In her article, Armstrong walks all of these suggested solutions with great examples (using large California household energy consumption data). What rose to the top for me is the clear need to facet data (create meaningful small multiples) and apply context and/or comparisons.

Armstrong goes through lots of great examples, but I wanted to go through one that I particularly liked. Focusing on the last solution, splitting the data for context, she starts with a scatter plot of outdoor temperature and energy demand.

scatter plot of outside temperature and electricity demand

She points out that there is a clear (non-linear) relationship and next decides to explore this further by introducing color to capture time of the day.

Knowing that in our own homes we crank the thermostat a lot higher on a cold afternoon than on a cold night, we guessed that the hour of day could play a key role in the relationship between temperature and energy use.

scatter plot of outside temperature and electricity demand colored by hour of the day

From adding this mark, we can start to see some patterns emerge, but she expresses that we have to spend a lot of time flipping back and forth between the legend and graph and can’t really answer questions like how does a particular time compare to other points in the day. Her solution is to group the data and apply the concept of foreground and background data.
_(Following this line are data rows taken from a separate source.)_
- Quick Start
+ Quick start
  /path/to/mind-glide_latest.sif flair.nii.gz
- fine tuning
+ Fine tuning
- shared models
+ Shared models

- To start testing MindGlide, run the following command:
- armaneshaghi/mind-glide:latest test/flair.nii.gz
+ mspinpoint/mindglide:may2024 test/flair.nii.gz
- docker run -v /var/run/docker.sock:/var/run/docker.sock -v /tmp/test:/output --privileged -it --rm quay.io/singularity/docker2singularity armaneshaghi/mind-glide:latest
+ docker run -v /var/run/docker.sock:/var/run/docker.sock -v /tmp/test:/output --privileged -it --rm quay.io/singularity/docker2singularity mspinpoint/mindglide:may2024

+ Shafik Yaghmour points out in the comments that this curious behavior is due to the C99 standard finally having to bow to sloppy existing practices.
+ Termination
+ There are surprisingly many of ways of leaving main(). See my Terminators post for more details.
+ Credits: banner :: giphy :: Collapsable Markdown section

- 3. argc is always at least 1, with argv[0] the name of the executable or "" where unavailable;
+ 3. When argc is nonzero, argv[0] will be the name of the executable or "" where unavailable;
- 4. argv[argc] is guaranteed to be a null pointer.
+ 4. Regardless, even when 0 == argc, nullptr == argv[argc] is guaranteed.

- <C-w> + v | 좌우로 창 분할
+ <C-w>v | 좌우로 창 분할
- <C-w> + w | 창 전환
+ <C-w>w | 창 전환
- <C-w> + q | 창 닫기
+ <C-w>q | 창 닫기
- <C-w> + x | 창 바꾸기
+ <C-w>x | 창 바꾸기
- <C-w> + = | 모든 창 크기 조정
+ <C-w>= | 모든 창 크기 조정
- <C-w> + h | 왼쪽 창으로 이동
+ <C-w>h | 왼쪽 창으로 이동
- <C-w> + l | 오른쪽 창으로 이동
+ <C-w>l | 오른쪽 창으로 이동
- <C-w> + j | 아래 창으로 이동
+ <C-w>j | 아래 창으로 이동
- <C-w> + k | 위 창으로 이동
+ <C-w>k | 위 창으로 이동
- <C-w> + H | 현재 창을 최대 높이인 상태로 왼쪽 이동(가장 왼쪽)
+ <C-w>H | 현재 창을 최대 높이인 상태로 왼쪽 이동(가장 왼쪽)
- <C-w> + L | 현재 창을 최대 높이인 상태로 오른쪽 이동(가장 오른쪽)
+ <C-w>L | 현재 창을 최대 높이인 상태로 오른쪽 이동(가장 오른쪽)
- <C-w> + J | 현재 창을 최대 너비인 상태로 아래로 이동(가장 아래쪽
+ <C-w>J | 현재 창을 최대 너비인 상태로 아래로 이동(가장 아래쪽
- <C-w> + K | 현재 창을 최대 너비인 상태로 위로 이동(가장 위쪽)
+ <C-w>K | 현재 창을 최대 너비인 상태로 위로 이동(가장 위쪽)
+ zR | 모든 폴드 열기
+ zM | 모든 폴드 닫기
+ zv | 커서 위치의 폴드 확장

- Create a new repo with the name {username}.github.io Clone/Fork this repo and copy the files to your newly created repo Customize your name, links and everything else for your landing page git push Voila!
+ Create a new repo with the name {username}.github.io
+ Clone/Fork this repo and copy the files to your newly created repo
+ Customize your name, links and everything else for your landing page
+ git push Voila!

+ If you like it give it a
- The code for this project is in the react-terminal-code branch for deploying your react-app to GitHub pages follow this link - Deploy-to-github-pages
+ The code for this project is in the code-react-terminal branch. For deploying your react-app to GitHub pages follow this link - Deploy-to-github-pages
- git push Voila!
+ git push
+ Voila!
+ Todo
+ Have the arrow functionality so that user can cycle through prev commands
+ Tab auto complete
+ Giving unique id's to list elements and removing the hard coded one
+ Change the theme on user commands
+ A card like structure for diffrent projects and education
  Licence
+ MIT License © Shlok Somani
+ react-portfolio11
scatter plot of outside temperature and electricity demand faceted by three periods

With the facets, we have the context of the whole dataset and can see trends for particular times start to emerge. She writes:

10am is in some ways the most interesting: at lower temperatures (in the left half of the graph) the yellow dots are relatively high compared to the grey dots, indicating high energy use relative to other hours of the day at the same temperature. Meanwhile, for high temperatures on the right half of the graph, the yellow dots hug the bottom of the grey area. At hot temperatures, relatively little energy is used at 10am compared to the rest of the day. This type of insight is made possible not just by grouping, but also by using the full “noisy” dataset as a consistent background providing context for all the faceted charts.

I’ve just pulled out this example out of the many great examples in her article. I highly encourage you to read the article in its entirety and think critically about how to apply these three solutions to the problem of aggregation so that you can “embrace the complexity of the data.”

Happy plotting!